RECORDS FOR PROCESSING –
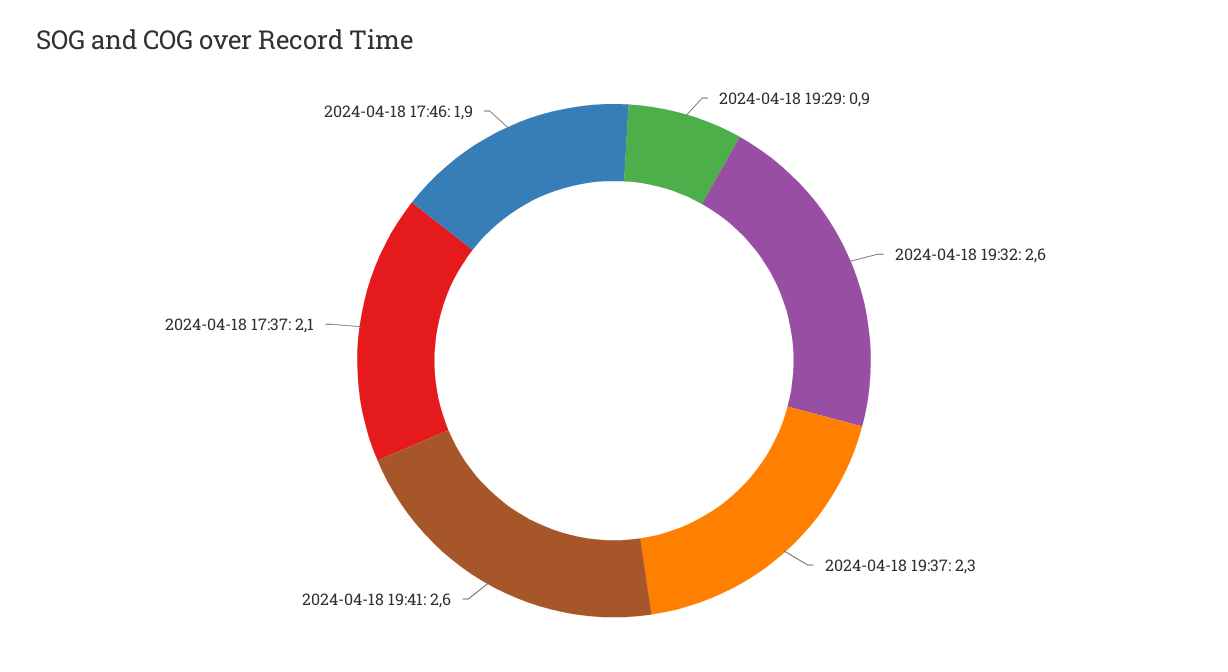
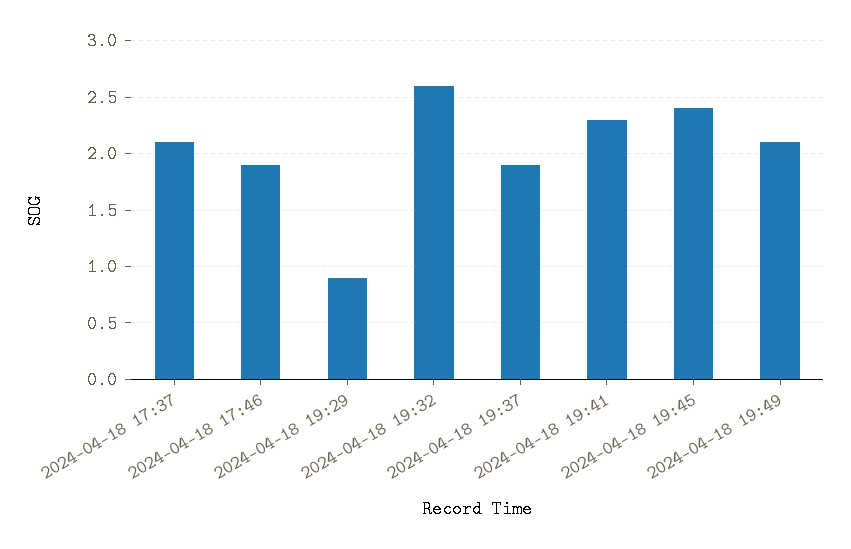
2024-04-18 19:37: 2.3 -> 1.9
2024-04-18 19:41: 2.6 -> 2.3
2024-04-18 19:45: none -> 2.4
2024-04-18 19:49: none -> 2.1

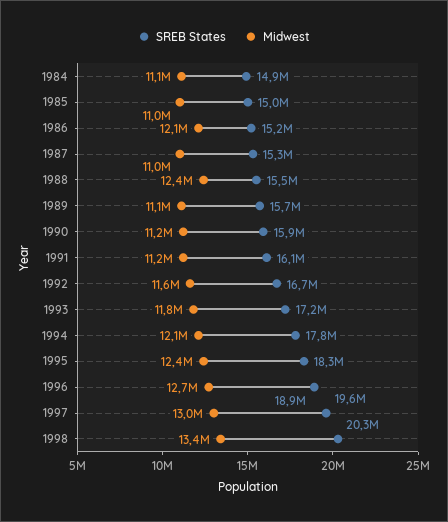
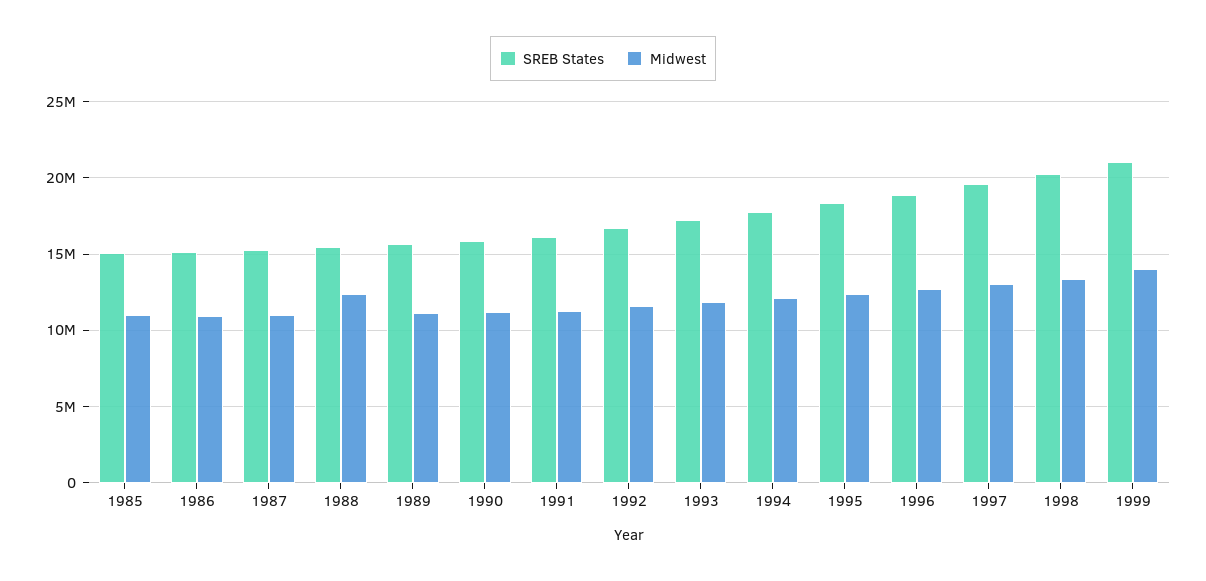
SREB States, 1984: 14900000 -> none
Midwest, 1984: 11100000 -> none
Midwest, 1986: 12100000 -> 11000000
SREB States, 1999: none -> 21000000
Midwest, 1999: none -> 14000000

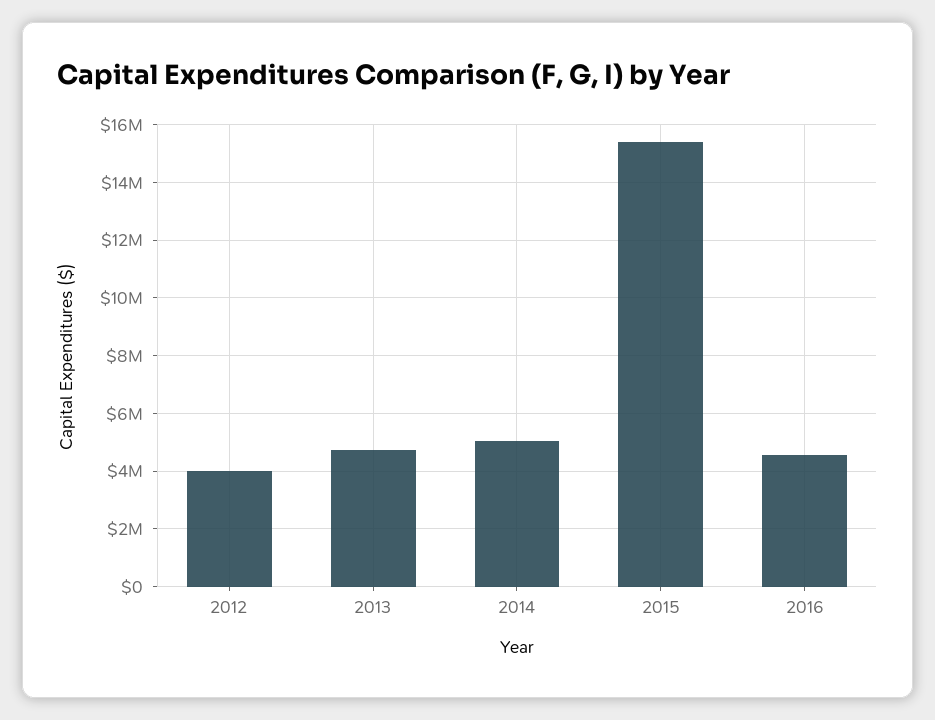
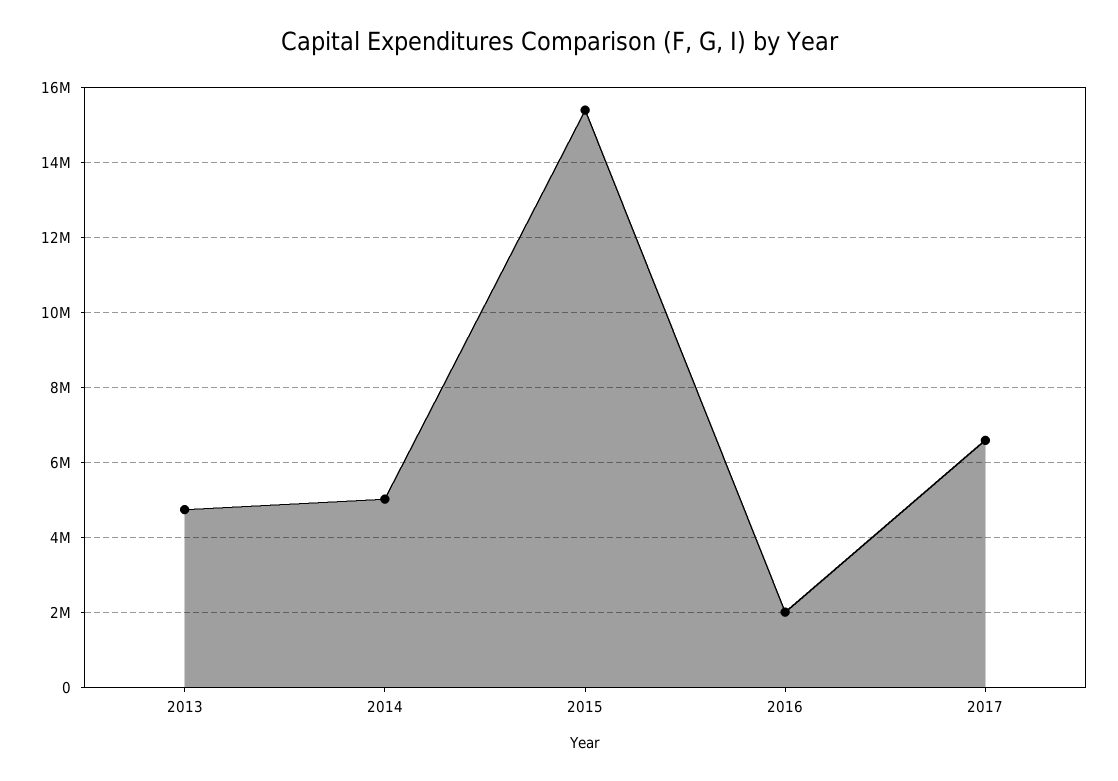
2012: 4000000 -> none
2016: 4500000 -> 2000000
2017: none -> 6600000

REQUIREMENT – What the answer must hold is the exact text of every line from the one containing "2024-04-18 19:41: 2.6 -> 2.3" through the end of the data, minus any pictures.

EXERCISE RESULT –
2024-04-18 19:41: 2.6 -> 2.3
2024-04-18 19:45: none -> 2.4
2024-04-18 19:49: none -> 2.1

SREB States, 1984: 14900000 -> none
Midwest, 1984: 11100000 -> none
Midwest, 1986: 12100000 -> 11000000
SREB States, 1999: none -> 21000000
Midwest, 1999: none -> 14000000

2012: 4000000 -> none
2016: 4500000 -> 2000000
2017: none -> 6600000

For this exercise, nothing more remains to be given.